Several readers have sent me the following story:

Natacha Scott, director of history and social studies at Boston public schools, said it was “interesting to watch the students saying ‘Wow’ and ‘No, really? Look at Africa, it’s bigger’”.

“Some of their reactions were quite funny,” she added, “but it was also amazingly interesting to see them questioning what they thought they knew.

Individual schools in the US have used the Peters maps, Scott said, adding: “We believe we are the first public school district in the US to do this.”

The district has 125 schools and 57,000 students, 86% of whom are non-white, with the largest groups being Latino and black. After changing the maps, Rose said, educators plan to look at other subjects and shift away from presenting white history as the dominant perspective.

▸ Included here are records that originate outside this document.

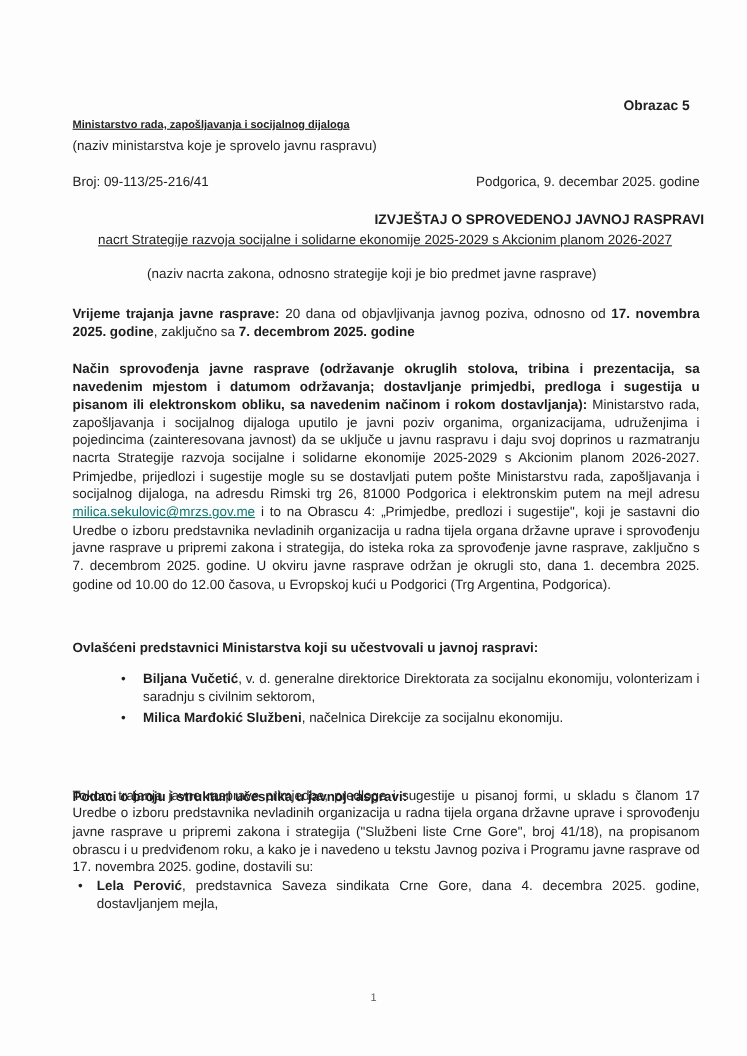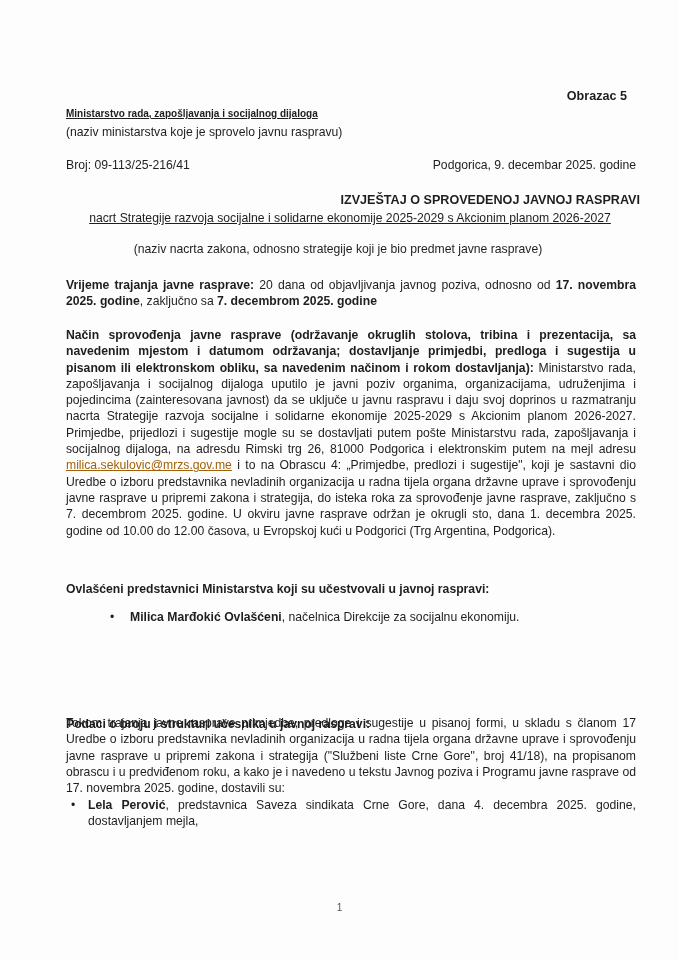"milica.sekulovic@mrzs.gov.me" a.mail { color: #a16207 -> #0f766e }
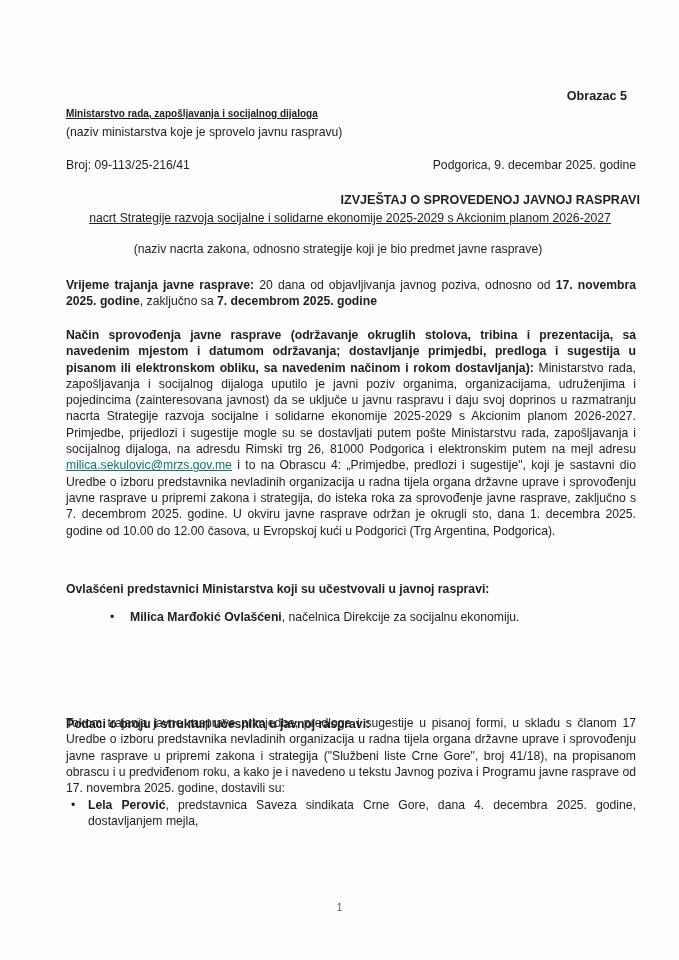"Biljana Vučetić, v. d. generalne" li { html: none -> <li><span>Biljana Vučetić</span><span>, v. d. generalne direktorice Direktorata za socijalnu ekonomiju, volonterizam i saradnju s civilnim sektorom,</span></li> }
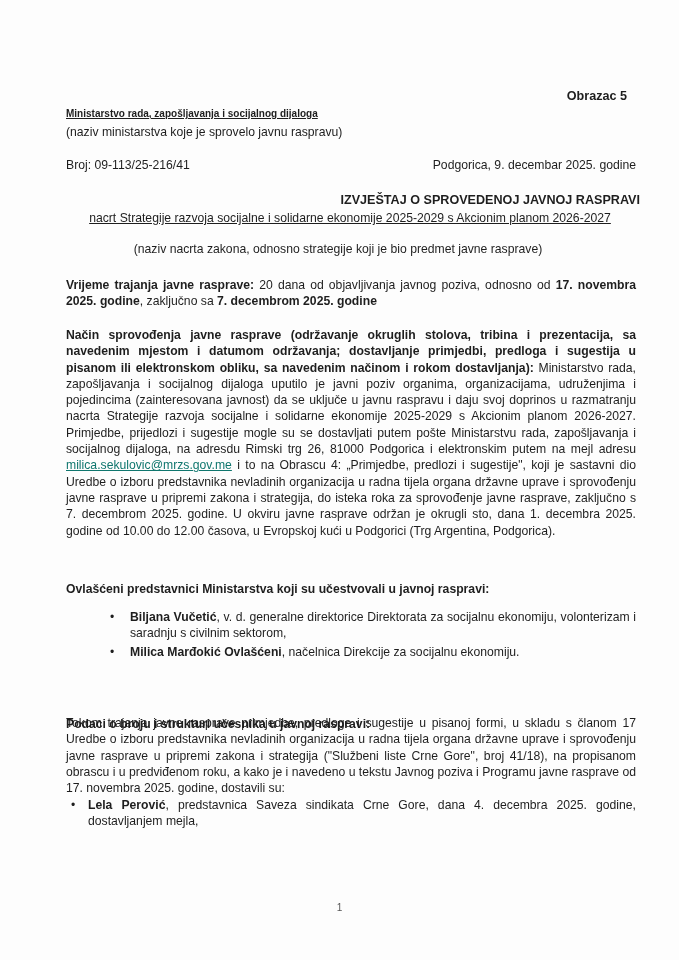"Milica Marđokić Ovlašćeni" span.b { text: Ovlašćeni -> Službeni }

Thanks to Pat McHaffie and Sue Roberts.

“Prisons have been substituted for steel”

Interesting piece on why Trump still has support in rural areas. Sample quote:

For years now, leftists have been arguing identity politics versus economics—as if somehow the two could be neatly separated. As if racism and sexism weren’t intrinsic to how economic oppression works in America. As if the fairy tale of equal opportunity only short-changed people of color. Or women. As if class were simply a matter of income.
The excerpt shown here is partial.